In the fog of not knowing, his friends and jazz bandmates rally around him. They, and his doctor, do their best to reacquaint him with himself, but their efforts fall short: “They call me Boratin, and they show me my ID card so I’ll believe it. They think my parents’ names on the ID card, my date and place of birth are all I need in order to know who I am. But I don’t want to know who I am, I want to know what I am. They don’t tell me that. What am I?” And so he wanders the streets of the city searching for himself, trying to unearth clues that will lead him back to his memory.
But each turn down a different street, each conversation, carries him deeper into the labyrinth, the enigma of puzzling together his identity.

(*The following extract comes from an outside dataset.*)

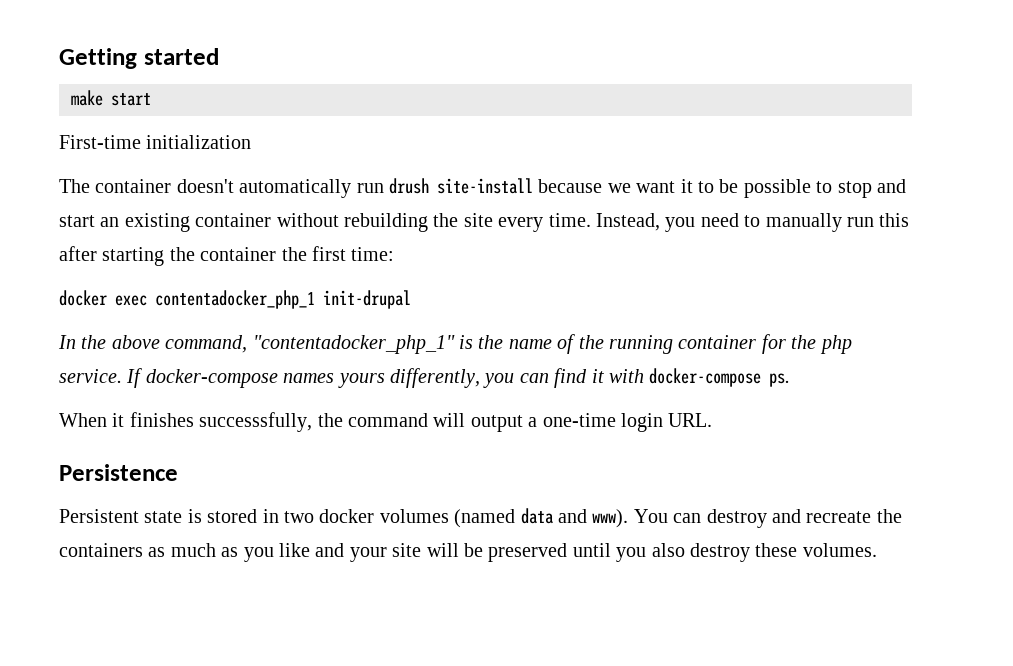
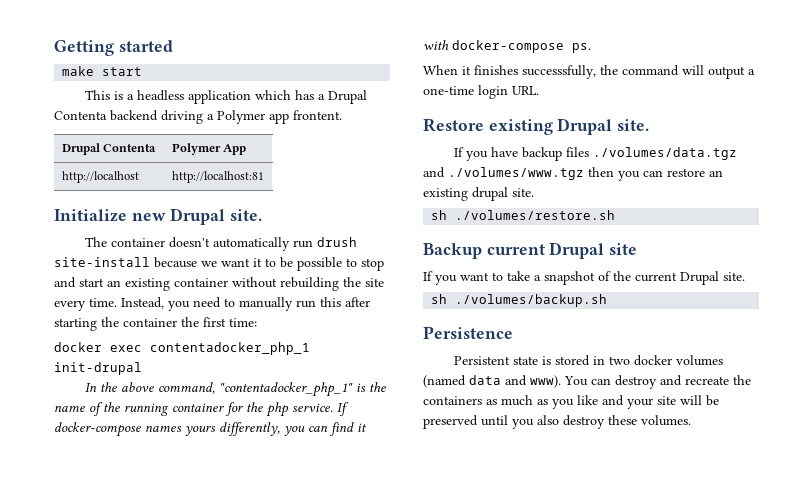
[59,135,252,149] First-time initialization -> [84,90,367,104] [54,110,342,124] [61,143,156,155] [171,143,246,155] [61,171,139,183] [171,171,264,183] [54,208,263,225] This is a headless application which has a Drupal Contenta backend driving a Polymer app frontent. // Drupal Contenta | Polymer App // http://localhost | http://localhost:81 // Initialize new Drupal site.
(713, 420) none -> [423,118,650,135] [453,147,737,161] [423,167,723,181] [423,187,534,201] [431,210,616,220] [423,242,638,259] [423,271,745,285] [431,294,608,307] // Restore existing Drupal site. // If you have backup files ./volumes/data.tgz and ./volumes/www.tgz then you can restore an existing drupal site. // sh ./volumes/restore.sh // Backup current Drupal site // If you want to take a snapshot of the current Drupal site. // sh ./volumes/backup.sh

He is gorgeous, a face that any woman would find attractive. He is a talented musician. And most importantly, he is a generous and empathetic friend. Every scattered shred of evidence he finds indicates a man pleased with his existence, a man with reasons to live.
Sönmez brilliantly guides the reader through Boratin’s mind, his confusion and his quest to recover his memory. He uses storytelling — anecdotes, fables, and histories — to describe lessons that are valuable for comprehending life. These tales offer morals by which people should live.
Antique books become an artful metaphor for memory. Until they are uncovered, a piece of history remains unknown. As a result, to fill a void, “Hunters…fritted away lifetimes yearning for books that were often mentioned in newspapers but somehow never found.” Is that what might happen to Boratin? Will he hunt eternally for something, a memory that was robbed from him the night he dove into the Bosphorus?
Clocks are ubiquitous throughout the novel. Relevant in that they stand for time, a concept with which Boratin now struggles. Toward the end of the novel, he feels compelled to methodically disassemble a clock. While observing the mechanics that keep the hands perpetually moving, Boratin observes, “Time in the cogs both moves forward and goes round in the same place. If I could figure out how that’s possible I might be able to figure out life too.” If only he could use a screwdriver to pick apart his brain, perhaps he might then be able to locate the memories he so desperately desires.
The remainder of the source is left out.